Mold Proven to Be the Cause of Severe Asthma
Manchester, UK – Scientists at Manchester University have made a major breakthrough in treating asthma. They have discovered that severe asthma is triggered by an allergic reaction to fungus.
For years the condition has been blamed on air pollutants like dust mites, smoke, animal hair, car fumes or pollen. But in the largest study of its kind in the world, experts say they have pinned down the main culprit for the first time. In another world-first, they are testing a drug which could prevent severe sufferers having the sort of asthma attacks that usually require hospital treatment. The antibiotic wouldn’t be a cure for all asthmatics as it is only severe asthma which is sparked by fungus, but it could save countless lives.
Asthma claims around 1,400 lives a year in Britain, but little is still known about its cause. The Manchester researchers discovered that severe asthma appears to be caused by common airborne fungi like household mould, damp, dead leaves, trees and grass. Although the tiny spores, which outnumber pollen grains almost 1,000 to one, are invisible to the naked eye, they are inhaled all the time, especially in autumn.
Most people do not have a reaction, but in severe asthmatics the fungus is thought to make the airways narrow, making it harder to breathe, causing wheezing and coughing. The first trial on 46 severely asthmatic patients around Greater Manchester indicated that 75 per cent were allergic to one or more fungi in the air. Just 16 per cent of people with mild asthma were allergic to fungus.
Trial
Now, the team which works across four northern UK hospitals, is starting a year-long trial to test a drug on 100 asthmatics, which could prevent attacks by killing the fungus inhaled into the body. Severe asthma affects 20 per cent of Britain’s five million sufferers. If the drug treatment is successful, it could help thousands who have to rely on steroid inhalers to prevent an attack or other inhalers to widen their air passages if they become breathless.
Lead trial investigator Dr Robert Niven, from the North West Lung Centre at Wythenshawe Hospital, said: “We have few options for patients with severe asthma other than prescribing more steroids, and those we do have can have side effects worse than steroids themselves.

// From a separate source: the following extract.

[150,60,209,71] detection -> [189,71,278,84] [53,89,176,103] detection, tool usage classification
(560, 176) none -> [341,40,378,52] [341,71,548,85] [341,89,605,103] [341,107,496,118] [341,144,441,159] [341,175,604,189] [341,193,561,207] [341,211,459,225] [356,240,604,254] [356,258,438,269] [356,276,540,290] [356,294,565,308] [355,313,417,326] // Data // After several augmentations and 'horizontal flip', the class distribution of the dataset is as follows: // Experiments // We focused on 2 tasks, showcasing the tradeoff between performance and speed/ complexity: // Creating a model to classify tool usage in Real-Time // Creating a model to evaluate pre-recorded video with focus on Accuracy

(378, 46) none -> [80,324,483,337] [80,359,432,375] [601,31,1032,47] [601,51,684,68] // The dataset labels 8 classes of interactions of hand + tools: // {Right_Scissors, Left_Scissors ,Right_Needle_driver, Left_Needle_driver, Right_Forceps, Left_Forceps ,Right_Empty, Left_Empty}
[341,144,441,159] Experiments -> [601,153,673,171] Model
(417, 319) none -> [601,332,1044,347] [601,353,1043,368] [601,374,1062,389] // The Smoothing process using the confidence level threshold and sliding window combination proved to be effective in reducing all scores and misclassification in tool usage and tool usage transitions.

This anti-fungal drug is not a treatment that will work for all asthmatics, but there are thousands of people in the UK that it could help. It could stop people being hospitalized and it would hold hope for a lot of people.” Preliminary tests by the team at Wythenshawe, North Manchester General, Hope Hospital and Preston Hospital on 26 patients with severe asthma have been very promising. One woman – with a history of being hospitalized and put on a ventilator in severe asthma attacks – has not had to return to intensive care since she started the course of tablets.
Researchers hope the drug will soon be licensed for severe asthma.